About

Our team is focused on developing and applying analytical methods to inform data-driven and value-based decisions in clinical care, public health, and global health. 

Decision making in these contexts is usually challenged by several factors: 1) decisions that have long-term health and cost consequences beyond the limited period of randomized control trials or observational studies, 2) objectives that are conflicting (e.g., cost containment versus expanded access to care), 3) incomplete data or knowledge that could create substantial uncertainties in projecting the consequences of different decisions, and 4) continuously changing systems that require decisions that are adaptive to system changes. The distinctive feature of our work is that we develop and apply methods to guide decision making in situations where all four challenges are present (e.g., during outbreaks caused by novel pathogens or the spread of drug-resistant infections).

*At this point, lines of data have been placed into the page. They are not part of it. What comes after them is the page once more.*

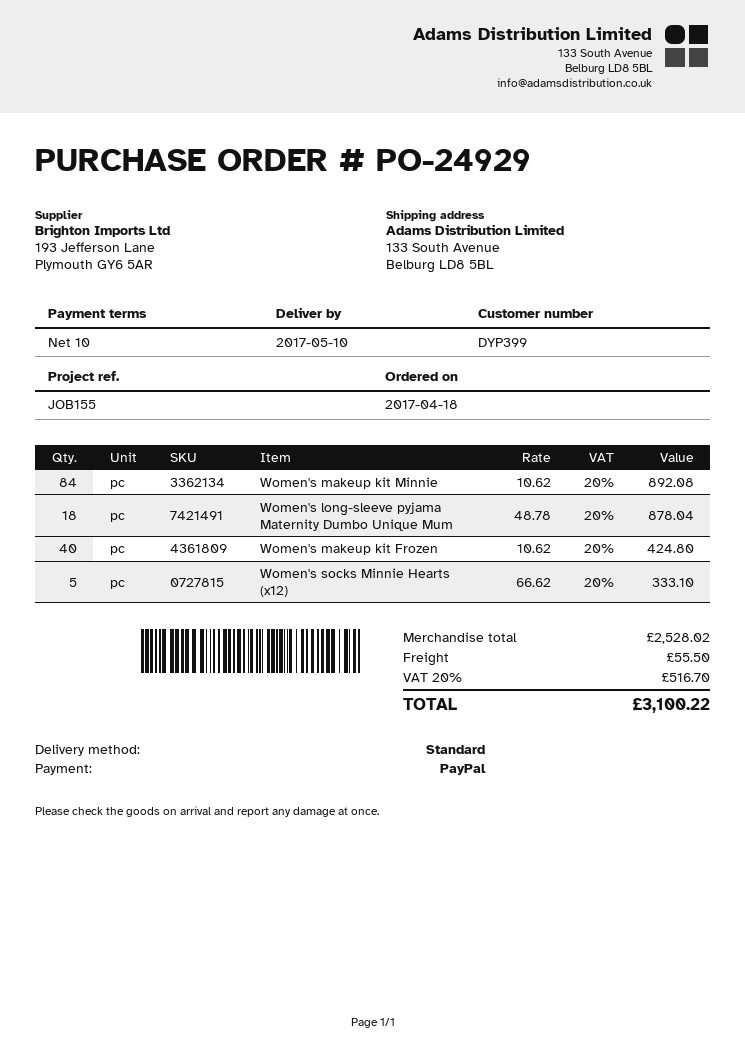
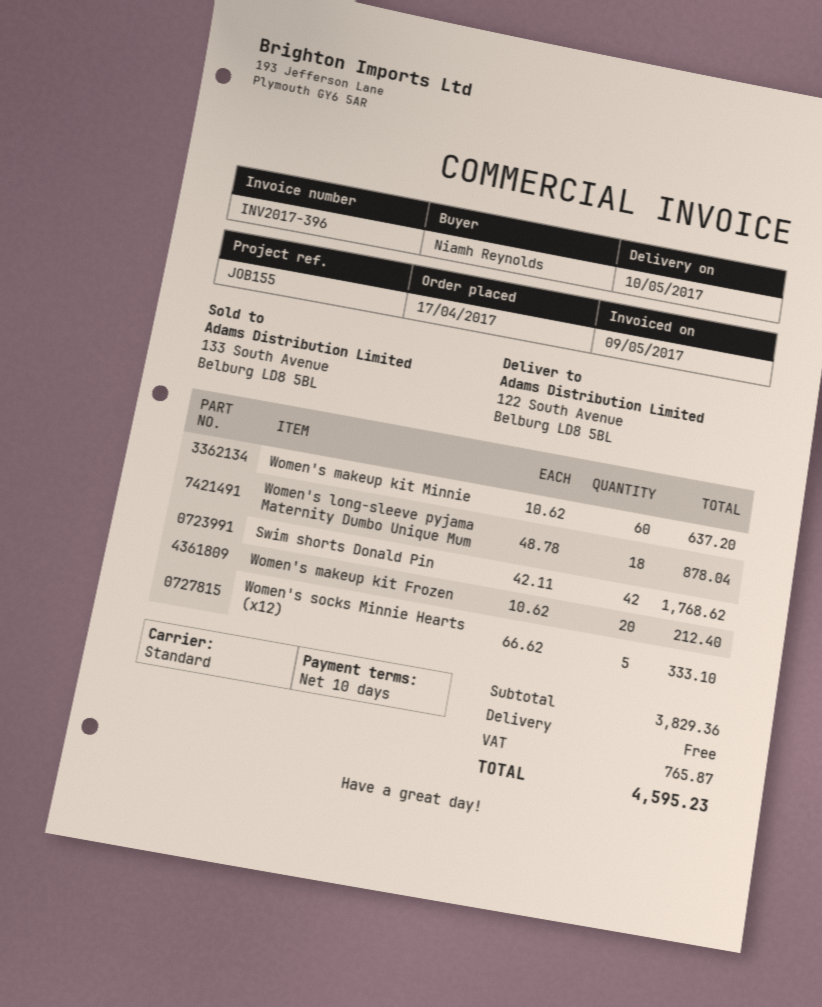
order date: 2017-04-18 -> 2017-04-17
ship to: 133 South Avenue, Belburg LD8 5BL -> 122 South Avenue, Belburg LD8 5BL
Women's makeup kit Minnie: 84 x 10.62 = 892.08 -> 60 x 10.62 = 637.20
Women's makeup kit Frozen: 40 x 10.62 = 424.80 -> 20 x 10.62 = 212.40
Swim shorts Donald Pin: none -> 42 x 42.11 = 1768.62
subtotal: 2528.02 -> 3829.36
shipping: 55.50 -> 0.00
tax: 516.70 -> 765.87
total: 3100.22 -> 4595.23

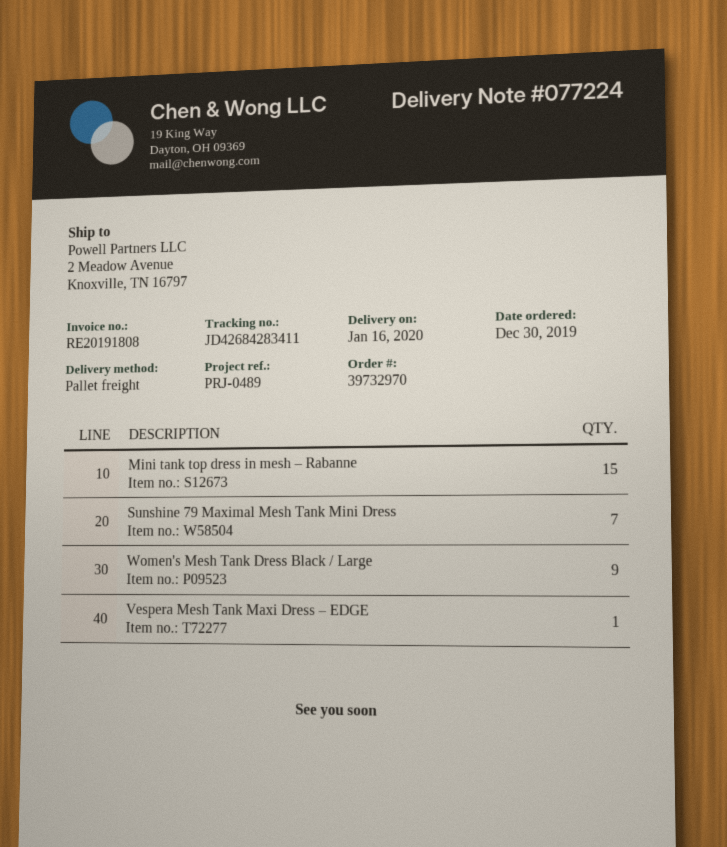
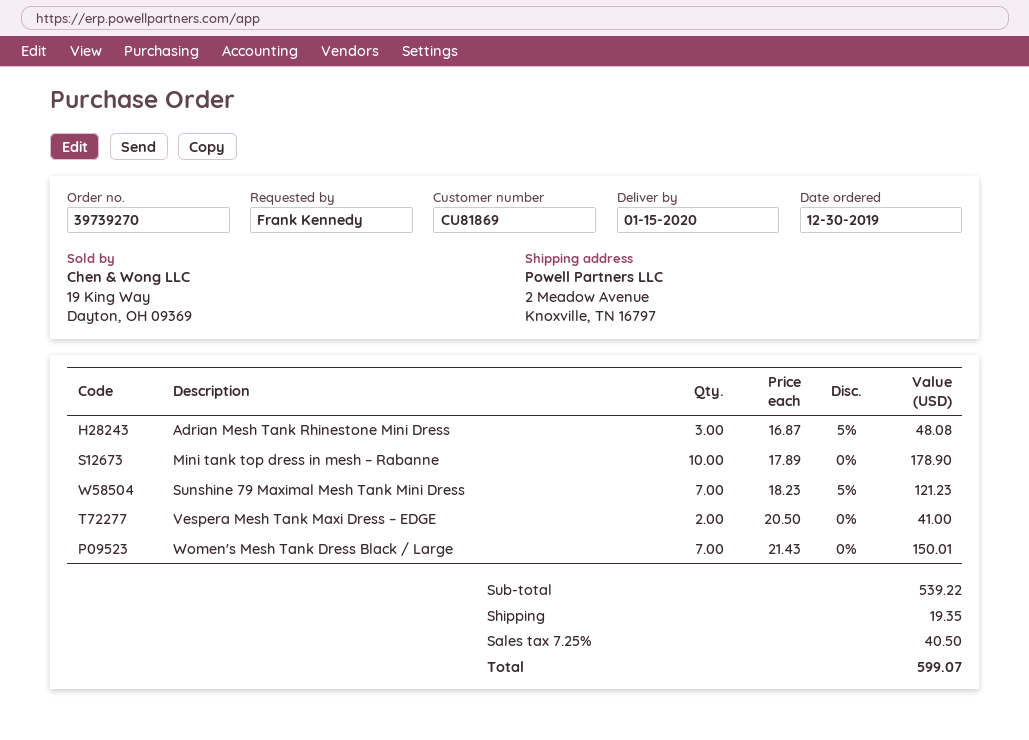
order number: 39732970 -> 39739270
delivery date: 2020-01-16 -> 2020-01-15
Mini tank top dress in mesh – Rabanne: 15 -> 10
Women's Mesh Tank Dress Black / Large: 9 -> 7
Vespera Mesh Tank Maxi Dress – EDGE: 1 -> 2
Adrian Mesh Tank Rhinestone Mini Dress: none -> 3

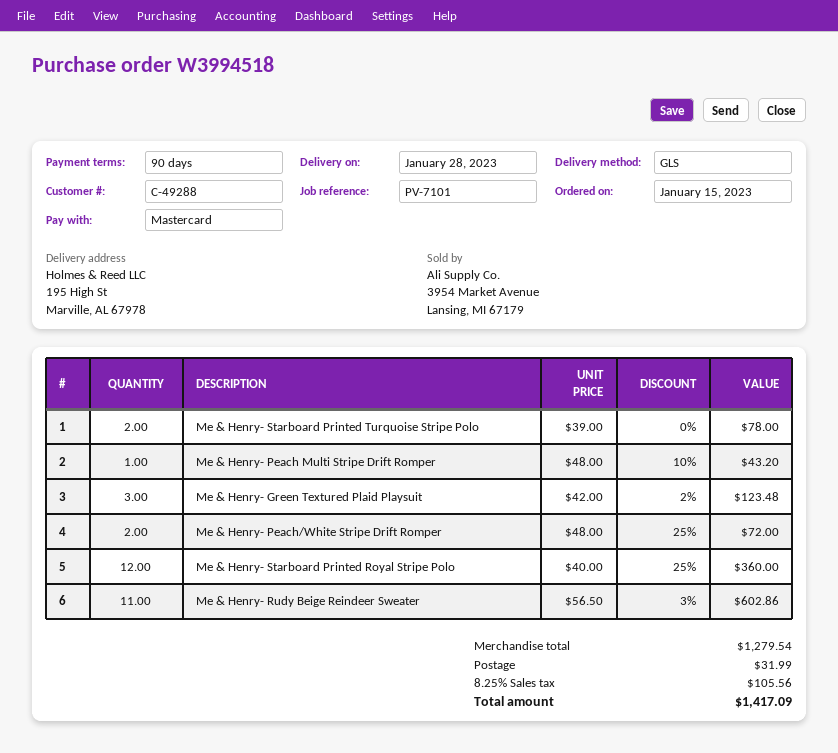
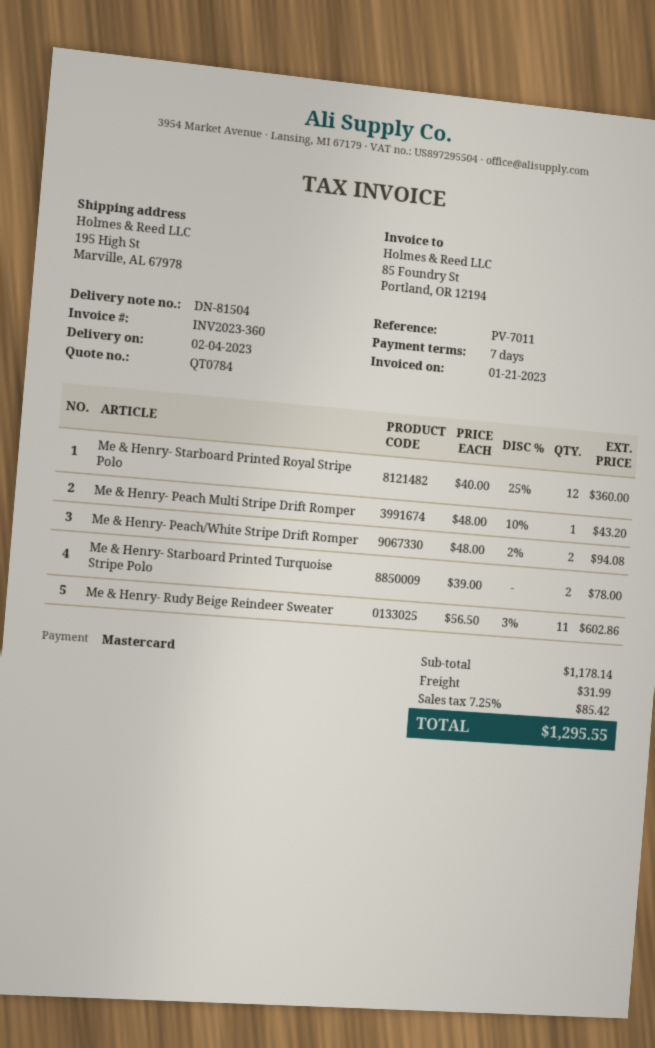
delivery date: 2023-01-28 -> 2023-02-04
payment terms: 90 days -> 7 days
reference: PV-7101 -> PV-7011
Me & Henry- Green Textured Plaid Playsuit: 3 x 42.00 - 2% = 123.48 -> none
Me & Henry- Peach/White Stripe Drift Romper: 2 x 48.00 - 25% = 72.00 -> 2 x 48.00 - 2% = 94.08
subtotal: 1279.54 -> 1178.14
tax: 8.25% = 105.56 -> 7.25% = 85.42
total: 1417.09 -> 1295.55

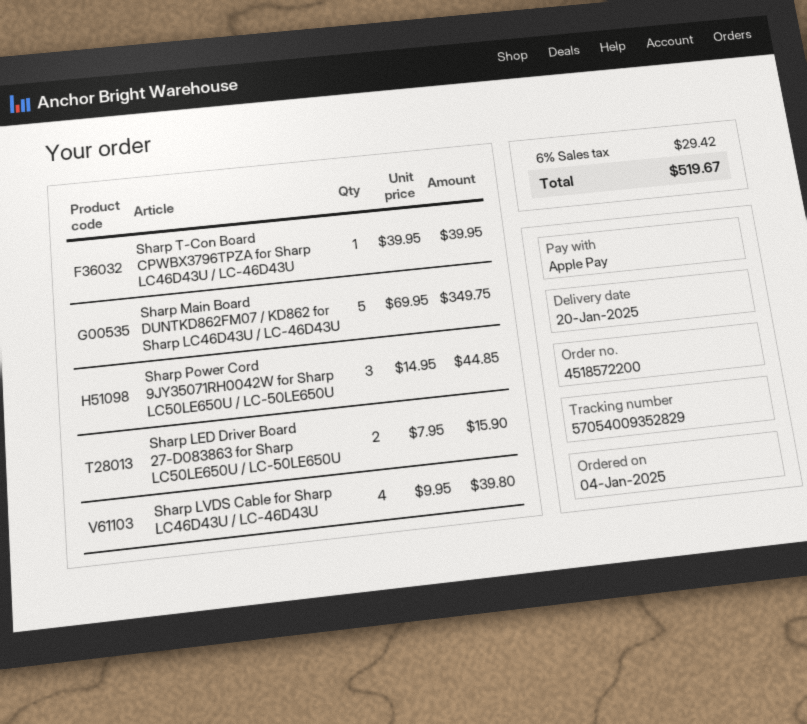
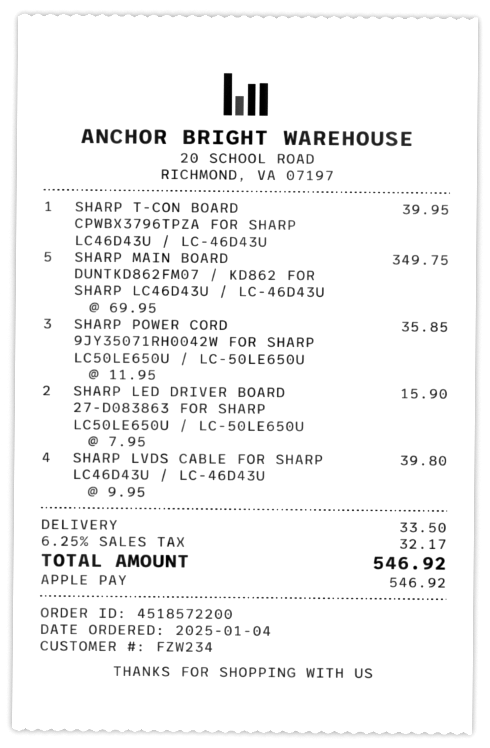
Sharp Power Cord 9JY35071RH0042W for Sharp LC50LE650U / LC-50LE650U: 3 x 14.95 = 44.85 -> 3 x 11.95 = 35.85
shipping: none -> 33.50
tax: 6% = 29.42 -> 6.25% = 32.17
total: 519.67 -> 546.92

We use a combination of methods in our work including: 

  • Simulation and mathematical modeling (agent-based, microsimulation/patient-level, and transmission dynamics models)
  • Health care decision analysis and cost-effectiveness analysis 
  • Machine learning and prediction modeling
  • Dynamic optimization and reinforcement learning 
  • Discrete-choice experiments 

And we are interested in a variety of clinical, public health, and global health problems such as: 

  • Optimizing public health responses to infectious threats (e.g., novel viral pathogens and antimicrobial-resistant bacteria).
  • Predicting adverse public health and clinical outcomes (e.g., surges in hospitalizations due to COVID-19 and infection with multidrug-resistant tuberculosis)
  • Personalizing treatment regimens for the empiric treatment of drug-resistant bacteria infections (in particular, tuberculosis and gonorrhea).